In all honesty, because we're honest here, I haven't been writing very well lately because I have started to care more about what people would like me to write instead of writing stuff for myself. This brings me to believing I have realized yet another flaw I have (which can sometimes be good and sometimes really bad) which is that I have a great tendency to put everyone and their needs in front of mine until I forget I personally even exist. I work so hard to keep everyone else happy that when everyone is fine and I have time to see where I need improvement, I get stuck in a downward spiral. It's not fun, I know now that I need to practice balance and that everyone needs their "me" time. In relation to my blog, that is exactly what I have done to my writing. I have put other people's opinions about me before myself and I have built walls around me and that scares me.

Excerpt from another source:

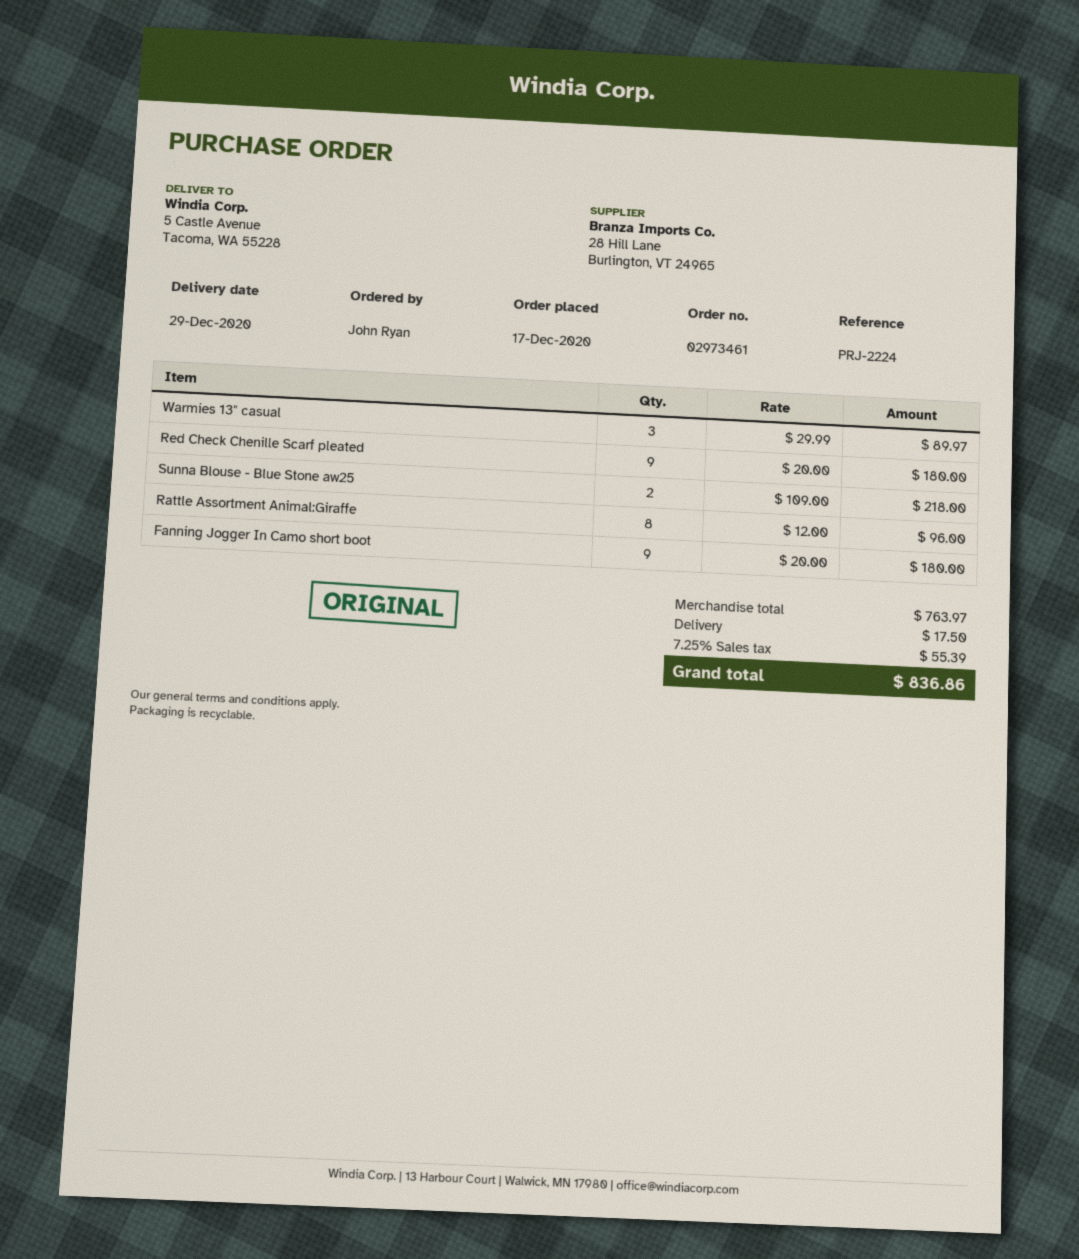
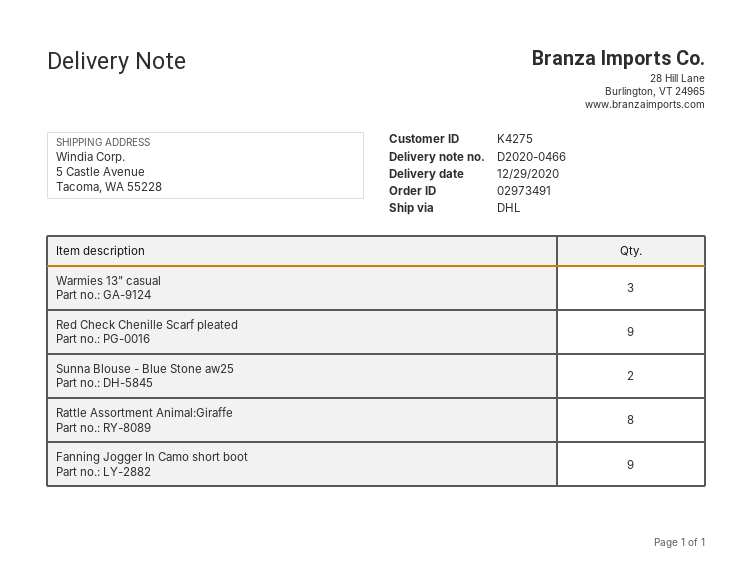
order number: 02973461 -> 02973491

I feel I'm gradually coming out of it but life is a constant process. We all have days that aren't so great, but if we are able to learn to always be happy and know that we are extremely blessed, even the worst days can't be ruined. A lesson I learned today. Many things went wrong this week, especially at work. There were days where I felt I completely failed. At everything. But I kept going, even when I wanted to run out crying, I stayed. I picked my broken pieces up and carried on and today I looked back at it all and realized I had smiled through all of it , and it made me glad. Life is a way of refining what we have been given because we are stronger than we seem, and smarter than we look.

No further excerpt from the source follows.